Detection of Response Components
To capture the main components associated with the temporal signal obtained from the ERPs, we averaged the data across participants and conditions and used the absolute mean activity (among electrodes) to decompose the ERP activity in a sequence of response components (Sigman & Dehaene, 2008). Response components were detected through a peak detection analysis, assuming that the points of local maxima at this time series reflect the peak of each response component. Each local maximum had to exceed a minimum threshold voltage of 0.3 μV to be considered a peak of a response component. Consequently, we obtained the latencies for the local maxima and, with these, the topography of each response component at the electrode space.
Source Localization Analysis
Source localization was done using the Brainstorm suite toolbox (Tadel, Baillet, Mosher, Pantazis, & Leahy, 2011). Briefly, cortical current density mapping was obtained using a distributed model of 15,000 current dipoles. Dipole locations and orientations were constrained to the cortical mantle of a generic brain model built from the standard brain of the Montreal Neurological Institute (Colin 27 brain with a 1-mm resolution). EEG forward modeling was computed using a Berg three-shell single sphere analytical model (Mosher, Leahy, & Lewis, 1999). Cortical current maps were computed from the EEG time series using a linear inverse estimator (weighted minimum-norm current estimate; Baillet, Mosher, & Leahy, 2001). Paired t tests (p values corrected with FDR < 0.05) were used to analyze differences in the mean of the cortical current density activity at the encoding and the retrieval stage. In addition, several bilateral ROIs were selected from the main areas activated by the late ERP response components of the retrieval phase: AC areas (n = 130), OFC (superior frontal gyrus and middle frontal gyrus [BA 10], n = 1,170), superior parietal lobe (precuneus, N = 969), middle temporal gyrus (n = 1,250), and occipital cortex (n = 1,109). Thus, we computed the averaged time series of the current density for each participant and ROI, grouping by subjective condition (high and low confidence). The statistical assessment was performed through a multiple paired t test analysis for each time and ROI, correcting for multiple comparisons through a nonparametric cluster-based randomization test. For each ROI, we clustered the data exceeding a threshold t statistic = 1.73 (two sided, p < .05) and considered a minimum cluster size of n = 26 (corresponding to a time window of 50 msec), in consonance with the previous analyses described above. The significance of each cluster was assessed computing the null distribution of the cluster-level test statistic through random shuffles (n = 5,000), and the corrected p value was estimated as the proportion of the elements in the randomization null distribution exceeding the observed cluster-level test statistic.

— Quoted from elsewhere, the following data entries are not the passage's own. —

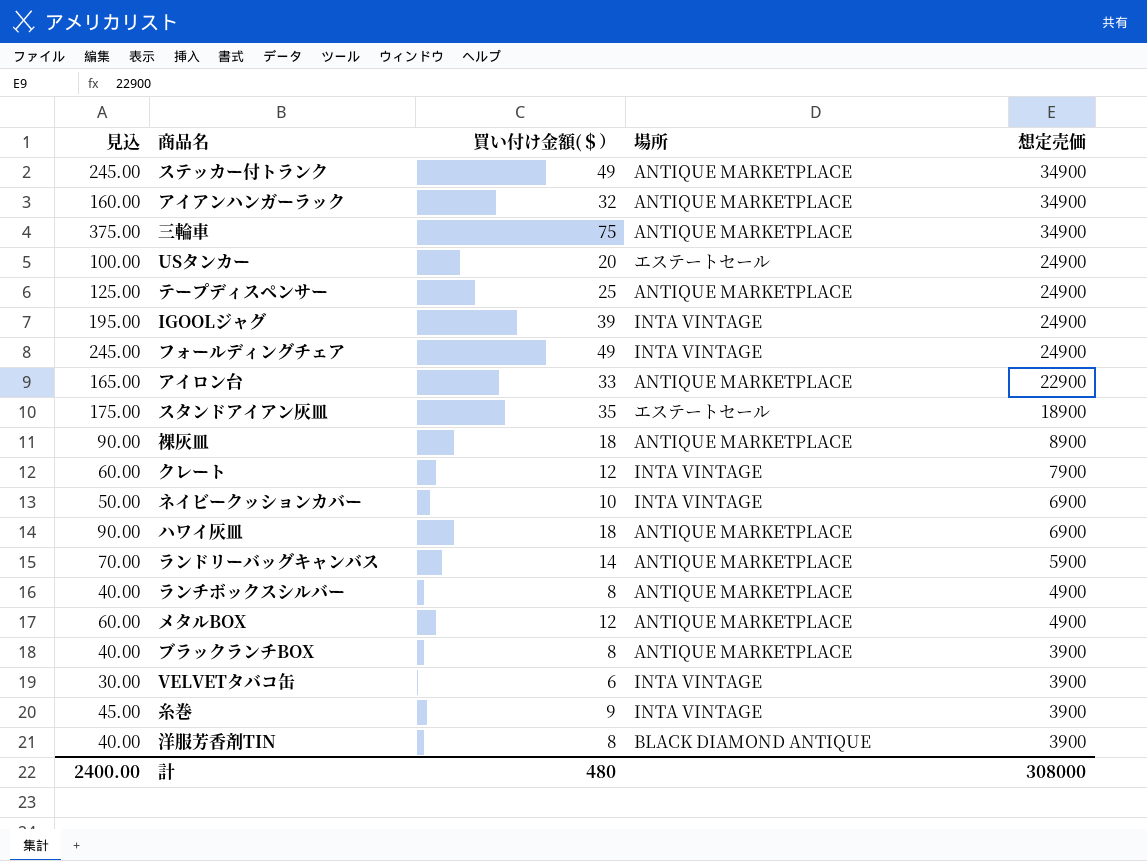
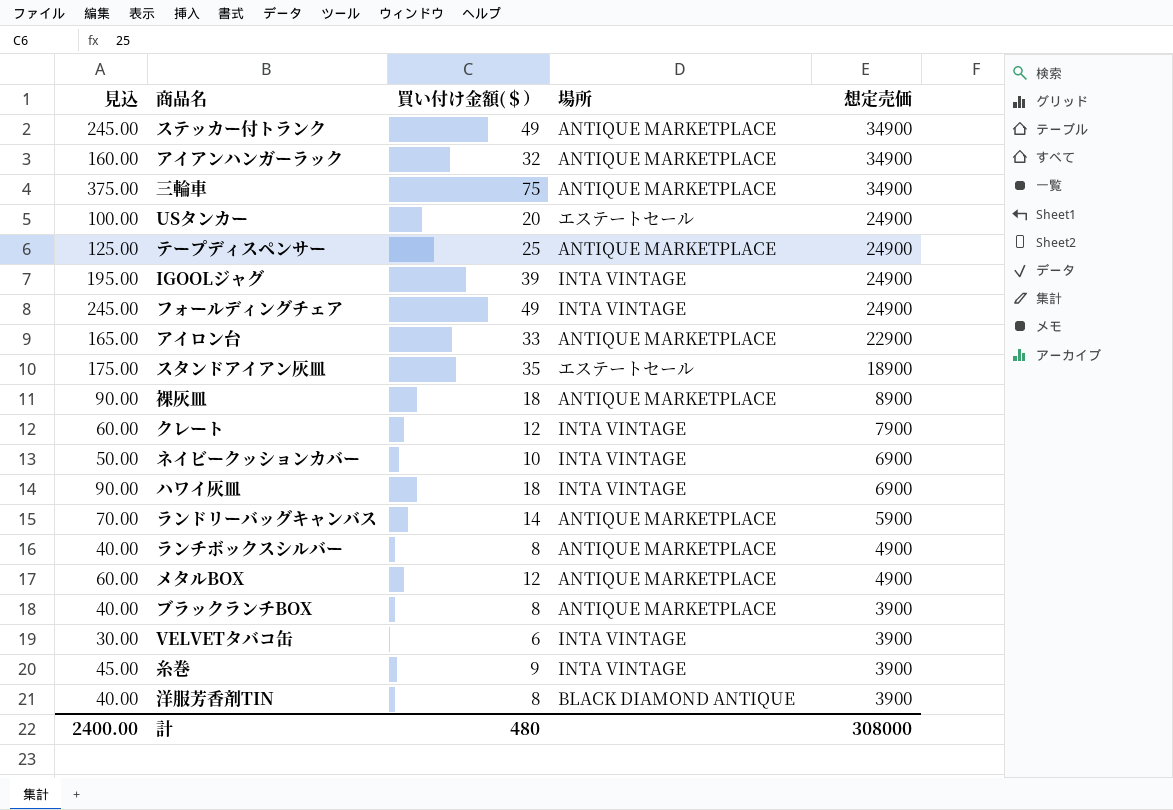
ハワイ灰皿 | 場所: ANTIQUE MARKETPLACE -> INTA VINTAGE

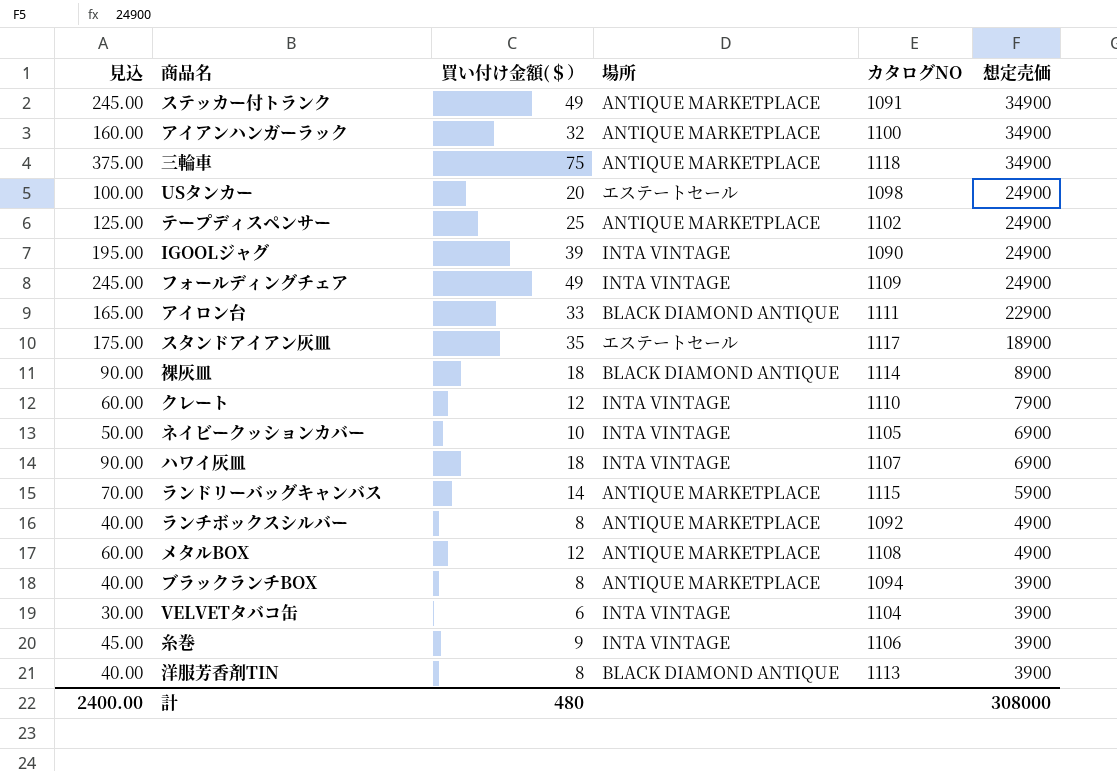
column カタログNO | position: none -> 5
アイロン台 | 場所: ANTIQUE MARKETPLACE -> BLACK DIAMOND ANTIQUE
裸灰皿 | 場所: ANTIQUE MARKETPLACE -> BLACK DIAMOND ANTIQUE

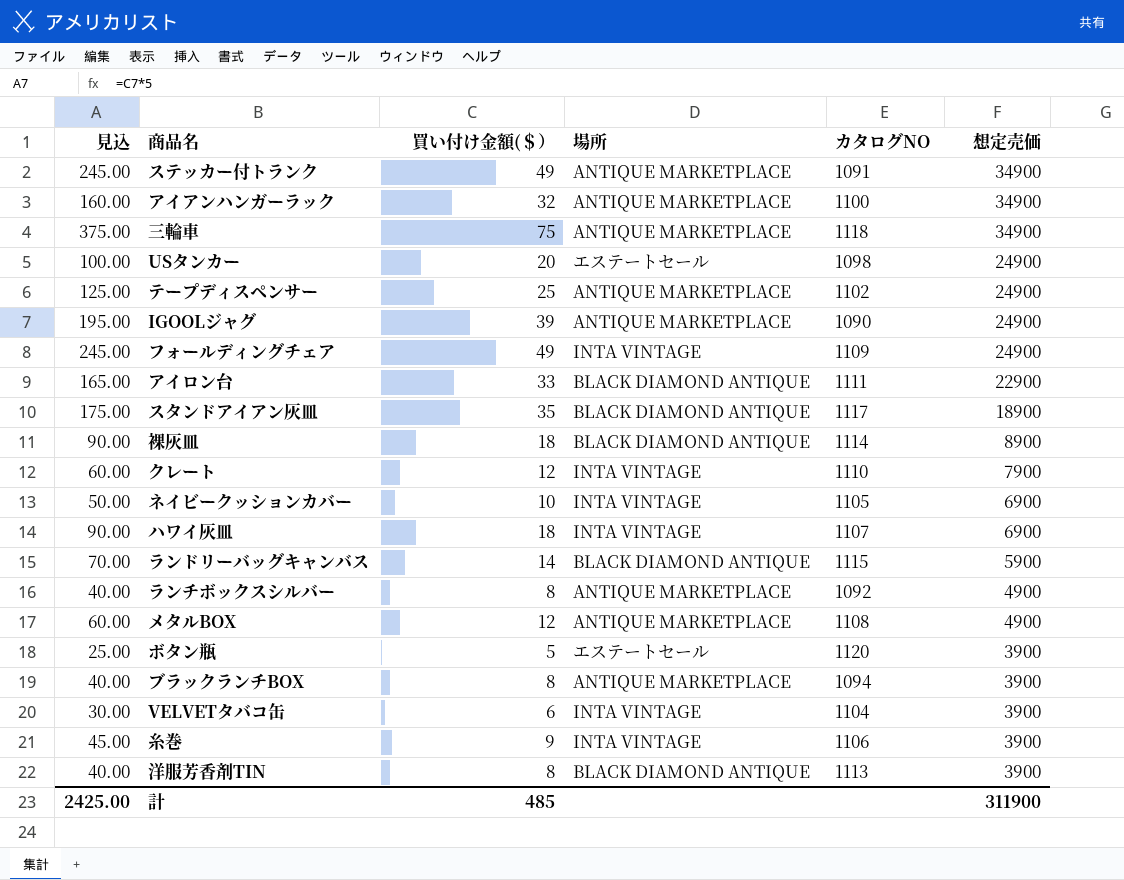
IGOOLジャグ | 場所: INTA VINTAGE -> ANTIQUE MARKETPLACE
スタンドアイアン灰皿 | 場所: エステートセール -> BLACK DIAMOND ANTIQUE
ランドリーバッグキャンバス | 場所: ANTIQUE MARKETPLACE -> BLACK DIAMOND ANTIQUE
row ボタン瓶: none -> 25.00 | 5 | エステートセール | 1120 | 3900
計 | 見込: 2400.00 -> 2425.00
計 | 買い付け金額(＄）: 480 -> 485
計 | 想定売価: 308000 -> 311900

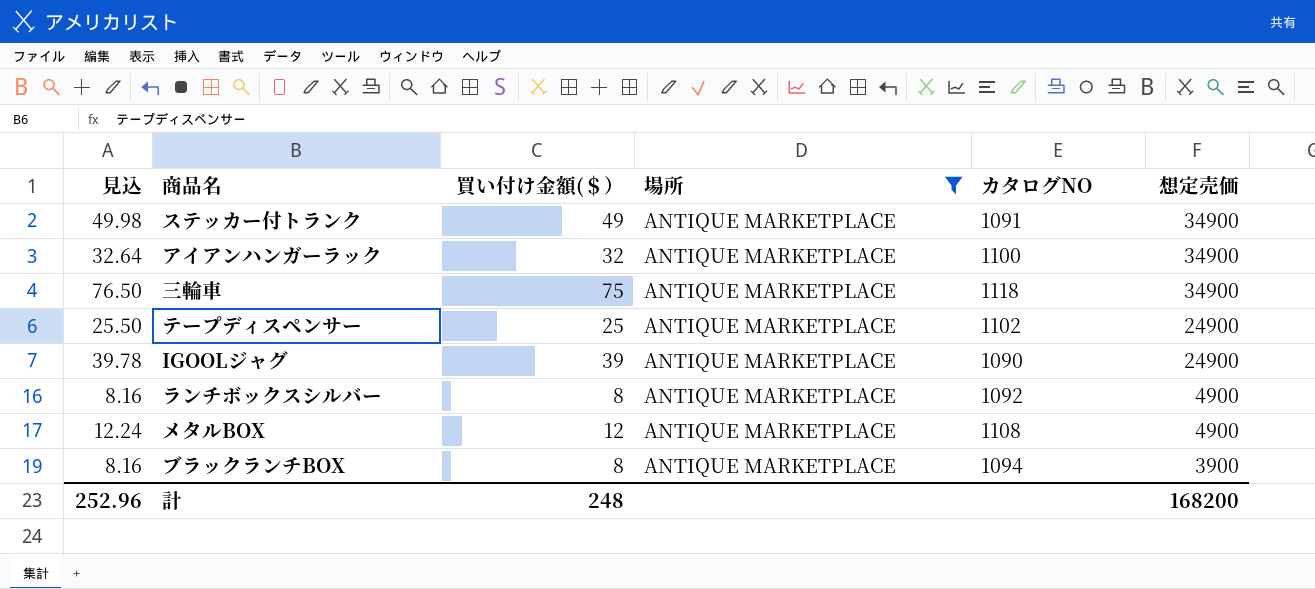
filter: none -> 場所 = ANTIQUE MARKETPLACE
column 見込 | formula: [買い付け金額(＄）] * 5 -> [買い付け金額(＄）] * 1.02
計 | 見込: 2425.00 -> 252.96
計 | 買い付け金額(＄）: 485 -> 248
計 | 想定売価: 311900 -> 168200

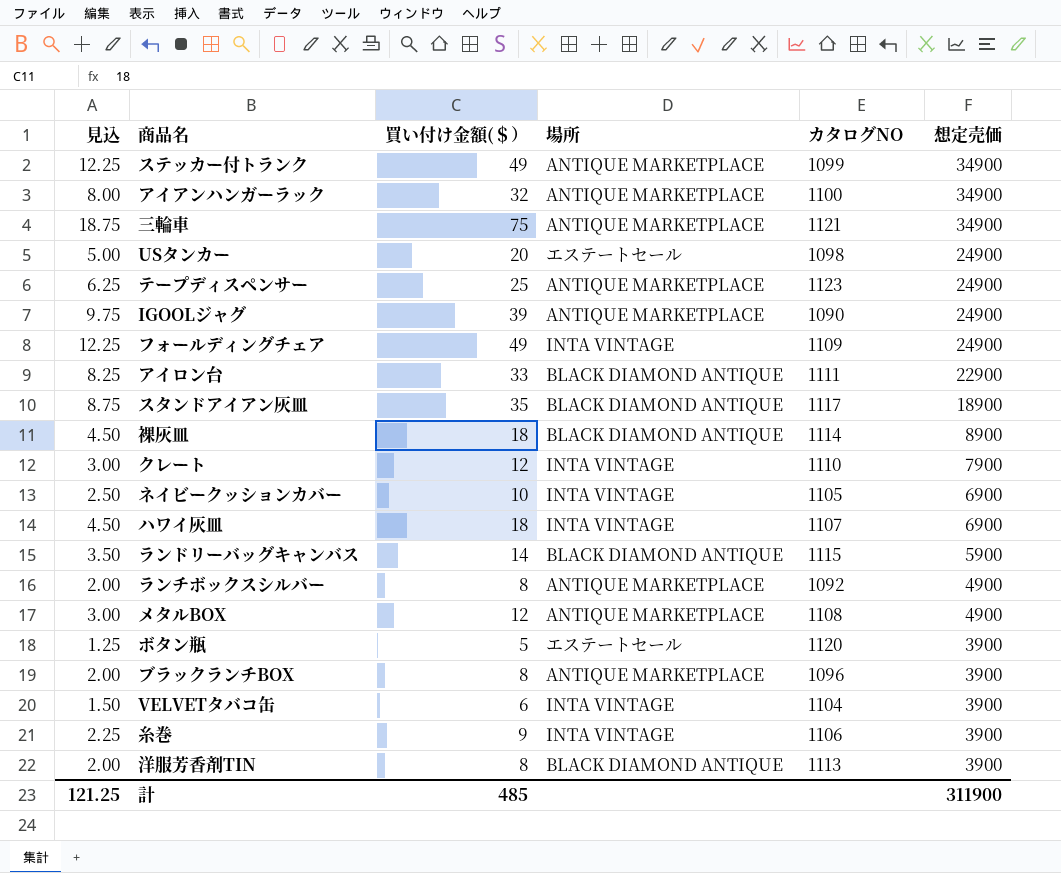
filter: 場所 = ANTIQUE MARKETPLACE -> none
column 見込 | formula: [買い付け金額(＄）] * 1.02 -> [買い付け金額(＄）] * 0.25
ステッカー付トランク | カタログNO: 1091 -> 1099
三輪車 | カタログNO: 1118 -> 1121
テープディスペンサー | カタログNO: 1102 -> 1123
ブラックランチBOX | カタログNO: 1094 -> 1096
計 | 見込: 252.96 -> 121.25
計 | 買い付け金額(＄）: 248 -> 485
計 | 想定売価: 168200 -> 311900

Experimental Design and Behavioral Analysis
The partial report task separates the phase of sensory encoding—starting with stimulus presentation—from the retrieval phase that begins after the subsequent presentation of a response cue. Because, from our prior studies, objective performance almost did not vary within an ISI of 500–900 msec (Graziano & Sigman, 2008, 2009) and because we hypothesized that late evoked potentials could be of interest, we selected an ISI of 750 msec to be sure that the evoked responses to the stimulus and to the cue would not overlap.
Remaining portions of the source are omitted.